The past few days in particular have been difficult. A lot of people arguing, about all kinds of things. I think this is partly because we're all stressed about not having a home, and partly because we're confused about our mission at this point. With Thanksgiving coming up it's unlikely much will be done about this in the next few days.
|One on-going argument involves the kitchen and where to send food. I hear all kinds of rumors, and I don't go to their meetings, so I'm not an expert on the subject, but it seems a big part of the conflict is about whether to send food to the park or not. Some people say everyone needs to be fed, so send food to the park as well as the working groups and the churches where people are staying. Others say just feed the working groups and the churches and don't feed the people at the park, because they're not working, they're just hanging around being unproductive. In a sense, this is a holdover of the old conflict that went on when we lived in the park, concerning the two "classes" of people in OWS-- working group members versus homeless people accused of not being part of the movement but just hanging around for free stuff.
I think there's another aspect to this conflict, and I've begun voicing it around here.

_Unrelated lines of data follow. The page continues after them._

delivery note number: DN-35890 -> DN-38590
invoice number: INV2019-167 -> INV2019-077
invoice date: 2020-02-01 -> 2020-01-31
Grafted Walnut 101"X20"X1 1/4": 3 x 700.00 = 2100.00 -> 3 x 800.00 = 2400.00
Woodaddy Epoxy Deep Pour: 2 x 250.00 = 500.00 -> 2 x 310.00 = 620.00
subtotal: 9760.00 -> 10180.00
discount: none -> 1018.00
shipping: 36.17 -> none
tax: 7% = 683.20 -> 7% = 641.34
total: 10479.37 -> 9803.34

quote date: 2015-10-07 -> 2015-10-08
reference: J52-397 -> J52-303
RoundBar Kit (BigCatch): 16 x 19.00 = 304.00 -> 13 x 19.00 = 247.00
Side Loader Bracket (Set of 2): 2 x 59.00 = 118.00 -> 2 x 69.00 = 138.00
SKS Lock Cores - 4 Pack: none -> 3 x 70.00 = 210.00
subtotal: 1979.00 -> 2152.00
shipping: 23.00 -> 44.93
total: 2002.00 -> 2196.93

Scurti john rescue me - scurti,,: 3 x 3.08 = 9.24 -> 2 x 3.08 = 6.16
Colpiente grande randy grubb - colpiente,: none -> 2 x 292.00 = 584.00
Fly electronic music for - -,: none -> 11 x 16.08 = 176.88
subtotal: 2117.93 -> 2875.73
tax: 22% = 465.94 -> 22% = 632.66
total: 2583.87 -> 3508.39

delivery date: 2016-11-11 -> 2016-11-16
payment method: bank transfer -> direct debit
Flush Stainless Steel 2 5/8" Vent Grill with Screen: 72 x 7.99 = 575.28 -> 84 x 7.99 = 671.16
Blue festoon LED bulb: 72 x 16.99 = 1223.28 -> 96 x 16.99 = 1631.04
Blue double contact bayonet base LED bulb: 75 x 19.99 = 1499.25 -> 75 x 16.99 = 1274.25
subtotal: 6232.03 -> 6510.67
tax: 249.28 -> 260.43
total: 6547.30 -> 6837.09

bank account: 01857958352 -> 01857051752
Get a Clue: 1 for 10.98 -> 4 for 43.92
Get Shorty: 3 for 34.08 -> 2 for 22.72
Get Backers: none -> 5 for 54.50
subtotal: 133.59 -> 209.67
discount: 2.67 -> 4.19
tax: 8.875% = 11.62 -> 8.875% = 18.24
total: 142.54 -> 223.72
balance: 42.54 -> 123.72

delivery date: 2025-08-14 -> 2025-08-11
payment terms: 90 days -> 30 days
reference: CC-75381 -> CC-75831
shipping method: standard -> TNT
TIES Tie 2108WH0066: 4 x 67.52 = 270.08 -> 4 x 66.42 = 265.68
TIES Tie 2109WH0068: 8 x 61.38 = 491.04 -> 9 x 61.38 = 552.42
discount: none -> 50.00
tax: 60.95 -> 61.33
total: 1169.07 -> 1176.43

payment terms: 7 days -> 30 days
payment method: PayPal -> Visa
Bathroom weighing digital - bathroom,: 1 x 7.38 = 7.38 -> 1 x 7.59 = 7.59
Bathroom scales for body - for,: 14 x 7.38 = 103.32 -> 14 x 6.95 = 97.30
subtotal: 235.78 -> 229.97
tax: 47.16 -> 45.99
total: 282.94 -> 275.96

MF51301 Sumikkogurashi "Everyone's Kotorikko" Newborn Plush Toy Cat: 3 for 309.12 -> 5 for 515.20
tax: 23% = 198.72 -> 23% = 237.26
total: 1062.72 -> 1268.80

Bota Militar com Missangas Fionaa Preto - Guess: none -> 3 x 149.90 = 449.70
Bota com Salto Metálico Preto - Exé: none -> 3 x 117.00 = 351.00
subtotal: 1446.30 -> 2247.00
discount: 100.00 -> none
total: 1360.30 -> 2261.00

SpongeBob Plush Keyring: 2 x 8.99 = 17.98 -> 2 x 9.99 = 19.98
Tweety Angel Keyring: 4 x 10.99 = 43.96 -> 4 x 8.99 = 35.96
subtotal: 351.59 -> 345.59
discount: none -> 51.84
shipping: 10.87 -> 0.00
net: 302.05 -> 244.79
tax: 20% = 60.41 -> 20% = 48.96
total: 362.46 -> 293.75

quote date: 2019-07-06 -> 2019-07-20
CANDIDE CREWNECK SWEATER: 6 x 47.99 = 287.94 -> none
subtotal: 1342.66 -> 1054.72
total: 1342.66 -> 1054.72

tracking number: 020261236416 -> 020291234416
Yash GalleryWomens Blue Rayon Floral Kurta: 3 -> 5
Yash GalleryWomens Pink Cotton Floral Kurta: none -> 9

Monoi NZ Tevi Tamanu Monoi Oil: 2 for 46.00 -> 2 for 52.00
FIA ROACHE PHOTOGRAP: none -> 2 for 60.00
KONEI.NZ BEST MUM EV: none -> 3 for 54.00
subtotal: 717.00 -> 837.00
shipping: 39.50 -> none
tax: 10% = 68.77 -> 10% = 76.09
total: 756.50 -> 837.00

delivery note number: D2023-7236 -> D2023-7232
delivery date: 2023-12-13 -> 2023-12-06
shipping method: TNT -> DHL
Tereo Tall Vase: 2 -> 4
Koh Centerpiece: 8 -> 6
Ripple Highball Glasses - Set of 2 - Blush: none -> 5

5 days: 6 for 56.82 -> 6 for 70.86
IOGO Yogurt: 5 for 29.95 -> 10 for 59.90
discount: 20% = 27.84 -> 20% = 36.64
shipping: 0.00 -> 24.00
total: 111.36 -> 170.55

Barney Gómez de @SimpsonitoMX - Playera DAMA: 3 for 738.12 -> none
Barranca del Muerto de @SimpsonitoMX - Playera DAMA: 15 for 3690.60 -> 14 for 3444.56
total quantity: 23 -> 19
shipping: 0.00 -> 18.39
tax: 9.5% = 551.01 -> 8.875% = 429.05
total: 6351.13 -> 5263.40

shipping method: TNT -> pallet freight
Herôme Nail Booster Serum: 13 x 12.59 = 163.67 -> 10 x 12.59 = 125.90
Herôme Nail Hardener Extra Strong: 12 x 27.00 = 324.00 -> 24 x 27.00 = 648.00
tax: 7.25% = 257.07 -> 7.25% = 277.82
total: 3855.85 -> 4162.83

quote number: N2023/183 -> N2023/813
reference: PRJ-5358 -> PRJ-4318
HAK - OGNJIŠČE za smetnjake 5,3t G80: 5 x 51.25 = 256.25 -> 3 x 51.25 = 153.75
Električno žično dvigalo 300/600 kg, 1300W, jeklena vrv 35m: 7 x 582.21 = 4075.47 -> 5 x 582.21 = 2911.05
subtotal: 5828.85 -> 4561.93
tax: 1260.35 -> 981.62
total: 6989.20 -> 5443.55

The question of sending resources to the park underscores the fact that we haven't really adapted to the raid yet. We have to ask ourselves this question: Do we want to "keep" the park, or not? If we keep it, we have to make a conscientious decision to do so, and make a real presence there, complete with political signs, tabling, a message, a point. Then when people show up they'll see something of substance, something of us, a reason for being there. If we decide to abandon it, we should put the message out that the park is no longer ours, that that phase of our movement is over.
Of course, there are other questions within this larger one. If we stay there, just how will we maintain our presence, and if we leave, where will we go, how will we communicate our message. But these questions will be easier once we address the main question. Avoiding this question, I think, is a big mistake, because it leaves us halfway in-between. It makes us look bad, and it wastes our time and resources.
The current scene at the park is really pitiful. The metal gates surround it, with entrances on either side street, not on Broadway. This discourages the public from entering the park, which surely is the point. I just walked by a few minutes ago on the way to the library here, and there were about 20 people inside, and 10 or 15 outside the gate on Broadway. The people inside were smoking or just sitting around, the people on Broadway had some signs, a 9/11 conspiracist, some religious speaker. There were almost as many private security guards, and a few police. Some tourists, a camera team.
It's awful to even go by and witness this, which must be why so few of us do. It gives the impression the movement is dead, that the police succeeded in crushing us and that we're simply gone. This is not true, but in the absence of a strong, focused on-line presence, this visual symbolism goes a long way.
Hmm, running low on time here at the library, so let me make this point: Losing the park a month or two would have been fatal to us, but by now we've implanted our ideas into the consciousness of the nation and the world to the point where that physical location isn't so necessary. Just yesterday I talked with people who are organizing an occupation in Utah and heard about Occupy Newark starting up, to name a few. As one person's sign said, "You can't evict an idea."